The data below holds the lines to copy: everything from the line containing "position:absolute; left:0; top:0;" to the line containing "position:absolute; z-index:4; top:40px;", both ends included, set down exactly.

**Exercise inputs**
***

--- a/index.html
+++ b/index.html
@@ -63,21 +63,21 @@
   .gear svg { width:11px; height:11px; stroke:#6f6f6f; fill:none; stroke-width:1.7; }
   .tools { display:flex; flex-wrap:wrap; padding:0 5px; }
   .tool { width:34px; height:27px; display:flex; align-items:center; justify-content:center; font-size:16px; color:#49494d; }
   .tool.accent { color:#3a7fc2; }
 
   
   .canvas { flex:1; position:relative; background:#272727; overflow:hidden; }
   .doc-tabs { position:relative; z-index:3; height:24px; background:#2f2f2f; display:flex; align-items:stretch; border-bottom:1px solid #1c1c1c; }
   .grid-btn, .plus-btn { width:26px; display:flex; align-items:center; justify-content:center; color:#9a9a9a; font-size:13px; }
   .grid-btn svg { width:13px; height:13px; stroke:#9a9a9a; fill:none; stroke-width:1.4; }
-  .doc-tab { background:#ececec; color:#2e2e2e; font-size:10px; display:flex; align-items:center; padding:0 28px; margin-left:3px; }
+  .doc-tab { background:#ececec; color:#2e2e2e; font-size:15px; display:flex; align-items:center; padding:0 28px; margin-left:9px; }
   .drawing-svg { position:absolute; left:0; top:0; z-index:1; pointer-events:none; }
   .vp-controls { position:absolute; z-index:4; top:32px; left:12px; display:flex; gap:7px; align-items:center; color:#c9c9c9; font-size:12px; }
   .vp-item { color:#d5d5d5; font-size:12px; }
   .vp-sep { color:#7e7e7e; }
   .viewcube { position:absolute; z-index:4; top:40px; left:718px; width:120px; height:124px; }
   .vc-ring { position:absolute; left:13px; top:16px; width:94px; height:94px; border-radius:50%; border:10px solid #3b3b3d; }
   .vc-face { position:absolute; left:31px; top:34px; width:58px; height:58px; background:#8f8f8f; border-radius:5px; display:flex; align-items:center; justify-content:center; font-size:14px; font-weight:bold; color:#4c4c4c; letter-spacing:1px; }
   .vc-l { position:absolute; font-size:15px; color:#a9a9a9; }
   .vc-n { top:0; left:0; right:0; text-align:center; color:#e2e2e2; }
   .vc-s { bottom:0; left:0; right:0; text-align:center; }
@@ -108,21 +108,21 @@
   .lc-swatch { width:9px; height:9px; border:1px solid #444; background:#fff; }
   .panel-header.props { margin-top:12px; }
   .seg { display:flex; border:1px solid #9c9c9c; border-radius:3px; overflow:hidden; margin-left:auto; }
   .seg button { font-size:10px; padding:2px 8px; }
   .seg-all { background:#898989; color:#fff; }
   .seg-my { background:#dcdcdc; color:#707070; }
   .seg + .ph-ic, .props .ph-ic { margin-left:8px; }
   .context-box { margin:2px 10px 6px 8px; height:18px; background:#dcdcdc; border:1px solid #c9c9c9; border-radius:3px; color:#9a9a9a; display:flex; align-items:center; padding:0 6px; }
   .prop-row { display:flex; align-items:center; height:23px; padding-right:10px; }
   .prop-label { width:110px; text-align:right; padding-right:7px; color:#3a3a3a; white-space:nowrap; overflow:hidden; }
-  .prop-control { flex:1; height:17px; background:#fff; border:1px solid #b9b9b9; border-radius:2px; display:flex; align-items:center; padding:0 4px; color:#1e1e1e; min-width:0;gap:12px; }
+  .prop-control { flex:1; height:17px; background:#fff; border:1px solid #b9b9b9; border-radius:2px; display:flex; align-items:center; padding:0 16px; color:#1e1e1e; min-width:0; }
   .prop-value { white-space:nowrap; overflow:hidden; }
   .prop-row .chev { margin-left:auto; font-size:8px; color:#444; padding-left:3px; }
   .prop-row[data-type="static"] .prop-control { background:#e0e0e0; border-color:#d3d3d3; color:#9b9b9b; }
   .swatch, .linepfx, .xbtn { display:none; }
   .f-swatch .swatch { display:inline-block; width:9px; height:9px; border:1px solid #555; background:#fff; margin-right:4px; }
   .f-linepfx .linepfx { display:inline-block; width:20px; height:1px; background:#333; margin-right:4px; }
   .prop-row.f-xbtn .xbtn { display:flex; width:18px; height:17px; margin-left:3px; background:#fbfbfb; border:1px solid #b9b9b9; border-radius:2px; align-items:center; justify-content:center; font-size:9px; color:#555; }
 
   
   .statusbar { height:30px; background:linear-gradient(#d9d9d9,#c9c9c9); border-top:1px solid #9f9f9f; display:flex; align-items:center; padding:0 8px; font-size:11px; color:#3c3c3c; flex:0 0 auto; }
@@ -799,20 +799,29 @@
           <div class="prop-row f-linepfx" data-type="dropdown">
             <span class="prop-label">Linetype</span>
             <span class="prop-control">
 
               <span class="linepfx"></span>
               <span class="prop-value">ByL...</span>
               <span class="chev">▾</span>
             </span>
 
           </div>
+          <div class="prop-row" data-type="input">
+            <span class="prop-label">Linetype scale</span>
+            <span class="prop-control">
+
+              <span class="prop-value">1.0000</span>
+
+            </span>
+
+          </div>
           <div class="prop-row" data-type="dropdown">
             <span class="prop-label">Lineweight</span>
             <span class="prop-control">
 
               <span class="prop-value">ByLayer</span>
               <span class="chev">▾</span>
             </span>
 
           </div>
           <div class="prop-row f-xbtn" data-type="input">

***

**Result of the exercise**
   .drawing-svg { position:absolute; left:0; top:0; z-index:1; pointer-events:none; }
   .vp-controls { position:absolute; z-index:4; top:32px; left:12px; display:flex; gap:7px; align-items:center; color:#c9c9c9; font-size:12px; }
   .vp-item { color:#d5d5d5; font-size:12px; }
   .vp-sep { color:#7e7e7e; }
   .viewcube { position:absolute; z-index:4; top:40px; left:718px; width:120px; height:124px; }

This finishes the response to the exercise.